Artificial intelligence performs surgery

MADRID (EFE).— A robot trained with artificial intelligence completed part of a gallbladder removal operation without human assistance, with a 100% accuracy level, reported researchers from Johns Hopkins University in an article published in “Science Robotics.”
Although the procedure was performed on ex vivo porcine tissue models, scientists hailed the experiment as a “transformative breakthrough” in the field of robotic surgery.
The machine responded to verbal instructions from the medical team, adapting in real time just as a resident doctor in training would with his mentor.
“This advancement takes us from robots that can perform specific surgical tasks to those that truly understand surgical procedures,” explained Axel Krieger, lead author of the study.
According to the team, the system, called SRT-H, is an evolution of the STAR model, which in 2022 performed autonomous laparoscopic surgery but in a rigid and controlled environment.

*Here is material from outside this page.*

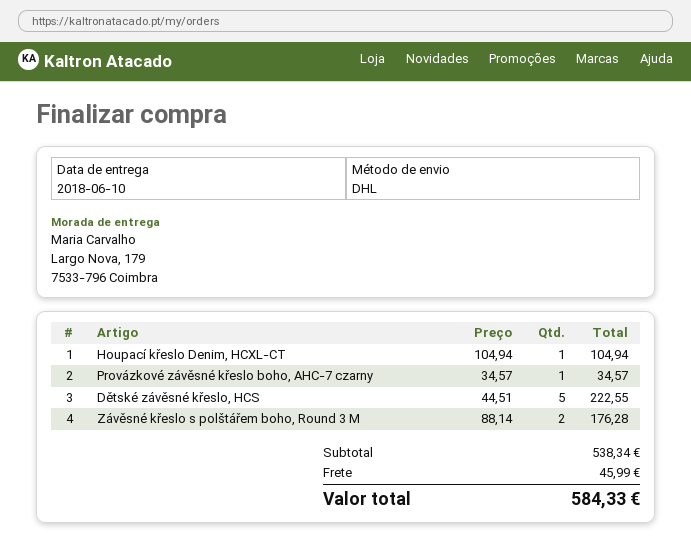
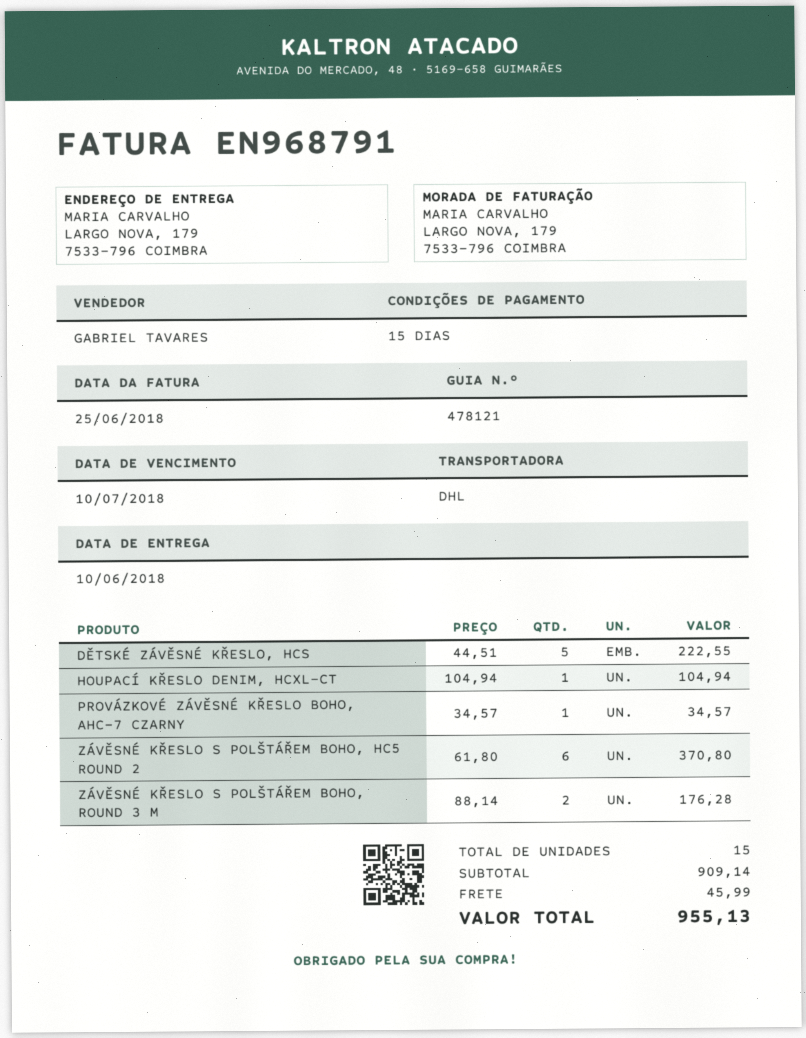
ZÁVĚSNÉ KŘESLO S POLŠTÁŘEM BOHO, HC5 ROUND 2: none -> 6 x 61.80 = 370.80
subtotal: 538.34 -> 909.14
total: 584.33 -> 955.13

SRT-H can make decisions on the fly, self-correct, and adapt to individual anatomical characteristics. “Our work demonstrates that AI models can be reliable enough for surgical autonomy,” said Ji Woong “Brian” Kim, another of the authors and currently a researcher at Stanford.
Built on the same machine learning architecture that powers ChatGPT, the robot learns by watching videos of real surgeries, accompanied by explanatory subtitles.
In the case of the gallbladder operation, it learned 17 key steps using this method before reproducing them on its own with high precision. “To me, this really demonstrates that it's possible to perform complex surgical procedures autonomously,” Krieger said. The team validated the system's effectiveness by performing multiple cholecystectomies on eight porcine tissues.
Although the process was slower than that of a human, the results were similar to those of an expert.